I have a 10 gallon and yesterday I got 6 small green neon tetras, and I want to add some more fish, so what would go good with small neon tetras? Also, I tried my betta fish and that did not go well.


----------



## Fishy Freak (Jun 1, 2011)

You could keep the tetras as the feature fish and add some ghost or cherry shrimp and otto's, clams, mussles and apple snails, prehaps some other smaller tetras or guppys. Or add the platy fry to grow out.
Or for a feature large fish forget the shrimp and clams, and you could try a different male betta (not all are so agressive), or a dwarf gourami, or paridise fish. Happy little pork chops (harlequin rasboras) or cherry barbs stay small enough, or some of the smaller live bearers.


----------



## DTetras2 (Jan 20, 2010)

hmmm, I think I'll try a dwarf gourami  I've never kept one before, I'll look up they're information, thanks  If anyone has any other ideas, please let me know


----------



## humdedum (Feb 18, 2009)

Maybe bottom dwellers, like cory cats?


----------



## Chaos553 (Apr 2, 2007)

If you're gonna go with a Dwarf Gourami get a Honey Gourami. They stay small and are peaceful fish, unlike some of the other Gourami species. If it were me personally, I like big schools so I'd probably get about 2-3 more Neons and a cleanup crew, like shrimp or snails. I'd skip out on the Cory idea only because Cories love hanging with their buds, so getting at least 5-6 is a minimum and you already have 6 Neons in a 10g tank.

Go with the Honey Gourami if you can find them, they're a pretty awesome fish .


----------



## DTetras2 (Jan 20, 2010)

Ya, Honey Gourami  Also, I'll probably get some otos for cleaning.
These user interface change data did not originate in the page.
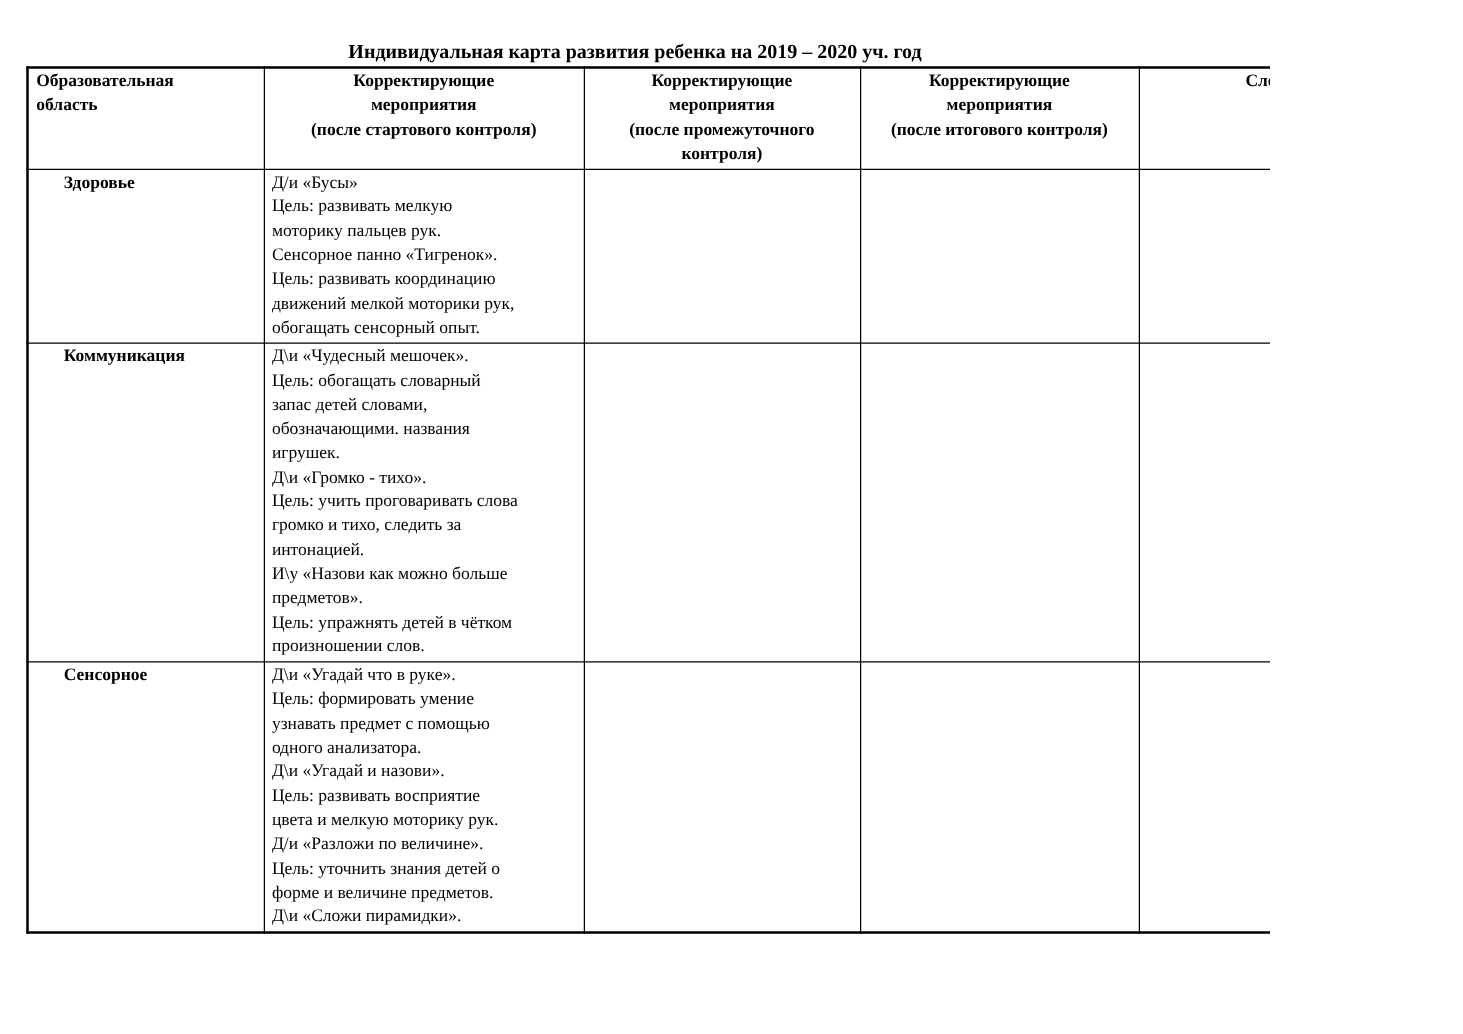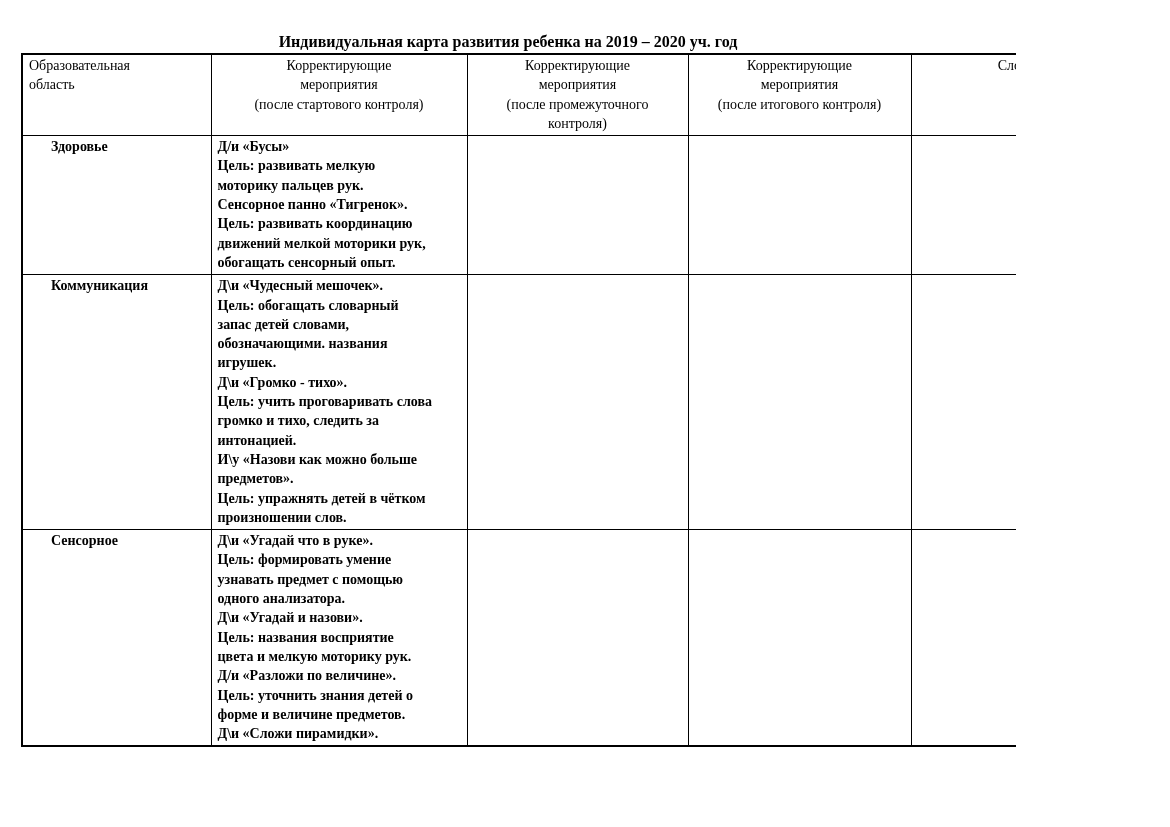--- a/index.html
+++ b/index.html
@@ -40,32 +40,32 @@
   table.card td {
     border: 1px solid #000000;
     vertical-align: top;
     padding: 1px 6px 2px 6px;
     font-size: 14px;
     line-height: 19.3px;
     white-space: pre-line;
     overflow: hidden;
   }
   table.card th {
-    font-weight: normal;
+    font-weight: bold;
     text-align: center;
   }
   table.card th.col-area {
     text-align: left;
   }
   table.card td.area-cell {
     font-weight: bold;
     padding-left: 28px;
   }
   table.card td {
-    font-weight: bold;
+    font-weight: normal;
     text-align: left;
   }
 </style>
 </head>
 <body>
 
 <div class="page">
 
   <div class="doc-title">Индивидуальная карта развития ребенка на 2019 – 2020 уч. год</div>
 
@@ -128,21 +128,21 @@
         <td></td>
         <td></td>
       </tr>
       <tr>
         <td class="area-cell">Сенсорное</td>
         <td>Д\и «Угадай что в руке».
 Цель: формировать умение
 узнавать предмет с помощью
 одного анализатора.
 Д\и «Угадай и назови».
-Цель: названия восприятие
+Цель: развивать восприятие
 цвета и мелкую моторику рук.
 Д/и «Разложи по величине».
 Цель: уточнить знания детей о
 форме и величине предметов.
 Д\и «Сложи пирамидки».</td>
         <td></td>
         <td></td>
         <td></td>
       </tr>
     </tbody>

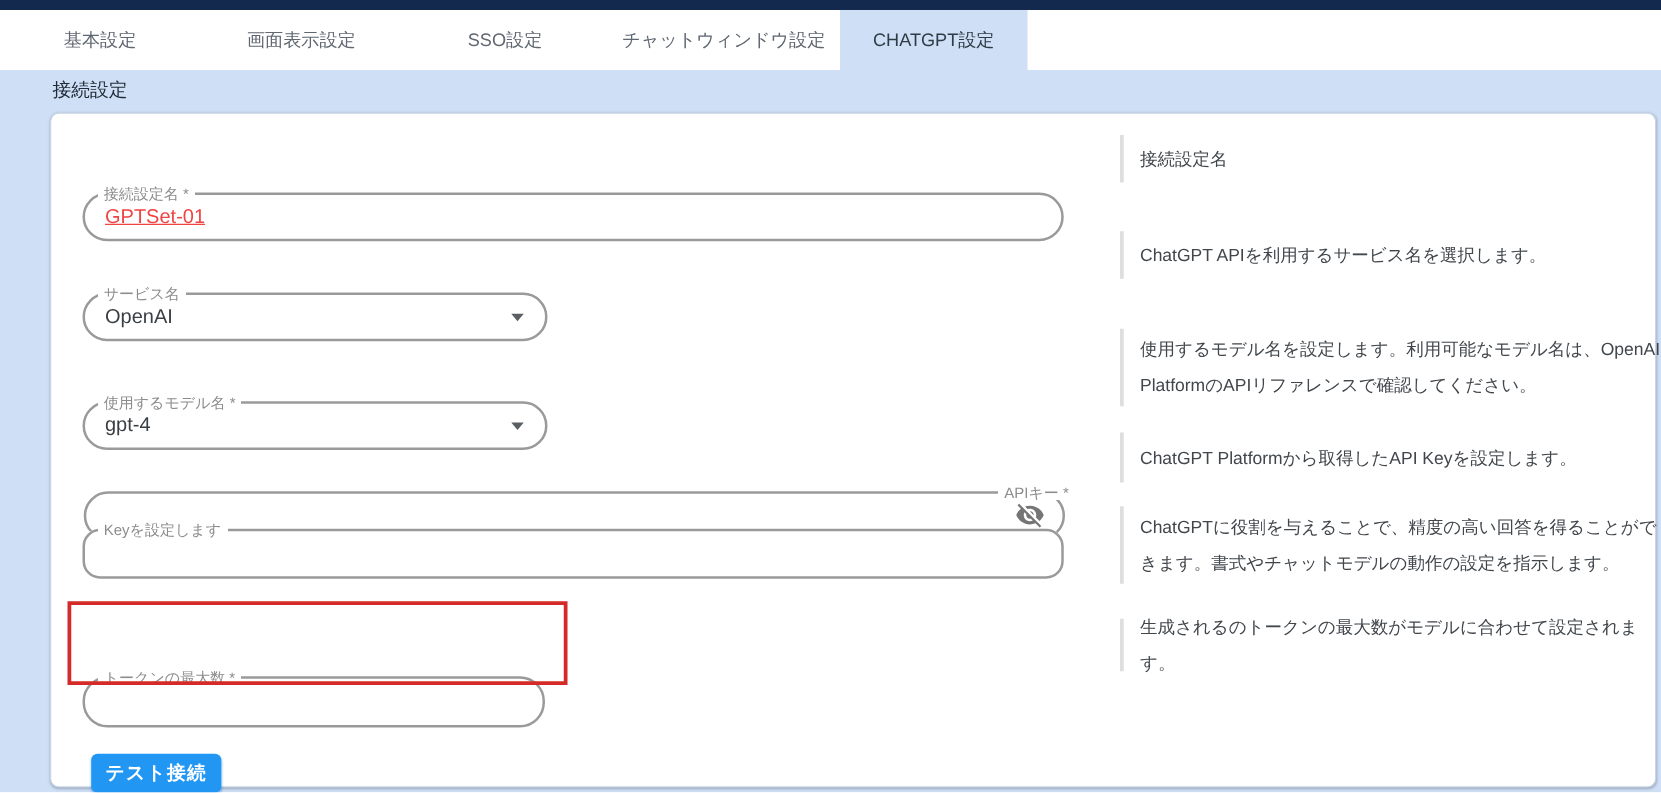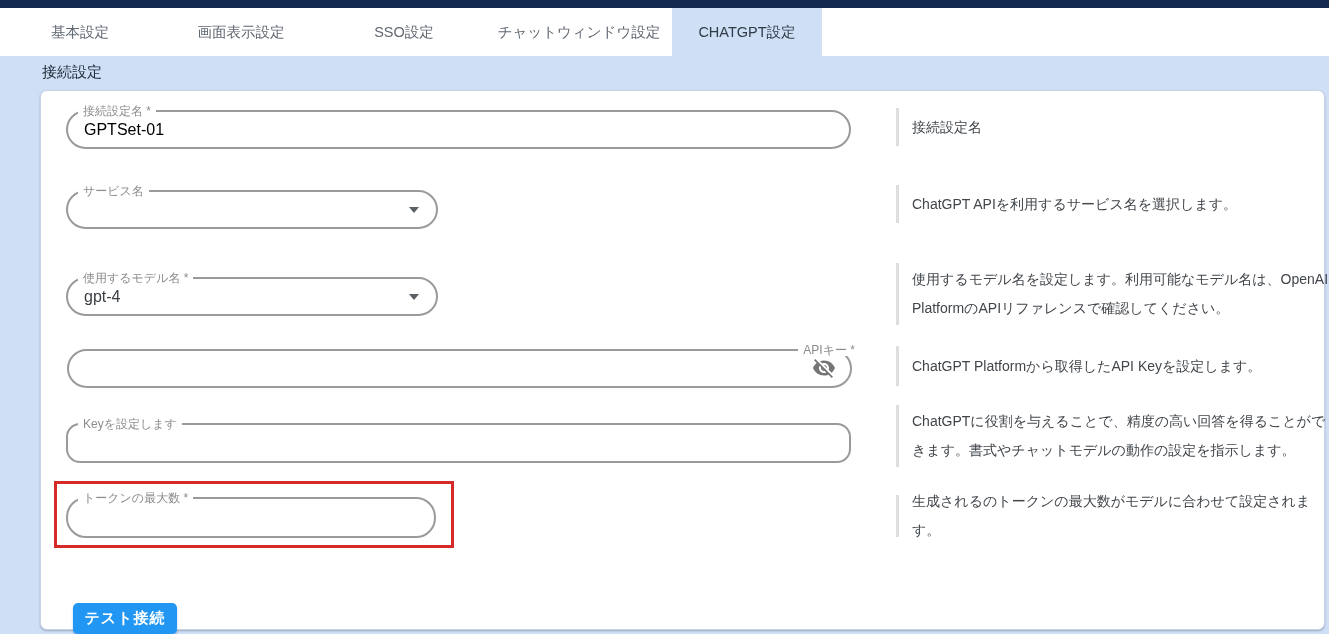--- a/index.html
+++ b/index.html
@@ -15,26 +15,26 @@
   .tab.active { background:#cfdff5; color:#2f3b45; }
 
   .content { position:absolute; left:0; top:56px; width:1329px; height:578px; background:#cfdff5; }
   .section-title { position:absolute; left:42px; top:7px; font-size:15px; color:#222c38; }
 
   .card { position:absolute; left:40px; top:34px; width:1285px; height:540px;
           background:#ffffff; border-radius:7px; border:1px solid #c9d5e6;
           box-shadow:0 1px 2px rgba(60,70,90,0.35); }
 
   fieldset.field { position:absolute; border:2px solid #9a9a9a; background:#ffffff; }
-  fieldset.pill { border-radius:20px; }
+  fieldset.pill { border-radius:20px;margin-top:44px; }
   fieldset.soft { border-radius:14px; }
   fieldset.field legend { margin-left:10px; padding:0 5px; font-size:12px; line-height:12px; color:#8c8c8c; white-space:nowrap; }
   .field-value { position:absolute; left:16px; right:42px; bottom:7px; font-size:16px; line-height:20px;
                  color:#3a3f44; white-space:nowrap; overflow:hidden; }
-  .field-value.muted { color:#000000; }
+  .field-value.muted { color:#ef4444;text-decoration:underline; }
 
   .dd-arrow { position:absolute; right:17px; bottom:14px; width:0; height:0;
               border-left:5px solid transparent; border-right:5px solid transparent;
               border-top:6px solid #5a5f63; }
 
   .eye { position:absolute; right:14px; bottom:6px; width:24px; height:24px; cursor:pointer; }
   .eye svg { width:24px; height:24px; fill:#757575; }
 
   .annotation { position:absolute; left:13px; top:390px; width:400px; height:67px;
                 border:3px solid #d42a2a; pointer-events:none; }
@@ -74,20 +74,21 @@
 
     <div class="card">
 
       <fieldset class="field pill" style="left:25px; top:14px; width:785px; height:44px;">
         <legend>接続設定名 *</legend>
         <div class="field-value muted">GPTSet-01</div>
       </fieldset>
 
       <fieldset class="field pill" style="left:25px; top:94px; width:372px; height:44px;">
         <legend>サービス名</legend>
+        <div class="field-value">OpenAI</div>
         <div class="dd-arrow"></div>
       </fieldset>
 
       <fieldset class="field pill" style="left:25px; top:181px; width:372px; height:44px;">
         <legend>使用するモデル名 *</legend>
         <div class="field-value">gpt-4</div>
         <div class="dd-arrow"></div>
       </fieldset>
 
       <fieldset class="field pill" style="left:26px; top:253px; width:785px; height:44px;text-align:right;">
I also already have a bunch of pond snails


----------



## cossie (Dec 19, 2010)

neon blue or dwarf gourami are great, happy chappies and bright and lively for gouramis.


----------



## DTetras2 (Jan 20, 2010)

well i just got a dwarf flame gourami and it's doin good so far  it's skitish right now, but that'll go away soon


----------



## Chaos553 (Apr 2, 2007)

cossie said:


> neon blue or dwarf gourami are great, happy chappies and bright and lively for gouramis.


Highly agree, I picked up a Dwarf Neon yesterday along with 8 Serpaes for my 33g and he just does his own thing and minds his business, leaving my other 3 Tetra schools and Oto Cat shoal alone. Pretty stunning looking fish if I do say so myself.

DTetras2: He's going to be shy for a little while since that's how all Gouramis react to new tanks, along with being very skittish in general. I'm pretty sure I read that if you're making loud noises outside the tank (banging, vacuuming, etc.) that also causes them to bug out. Keeping them in a quiet area is best for them and definitely less stressful.


----------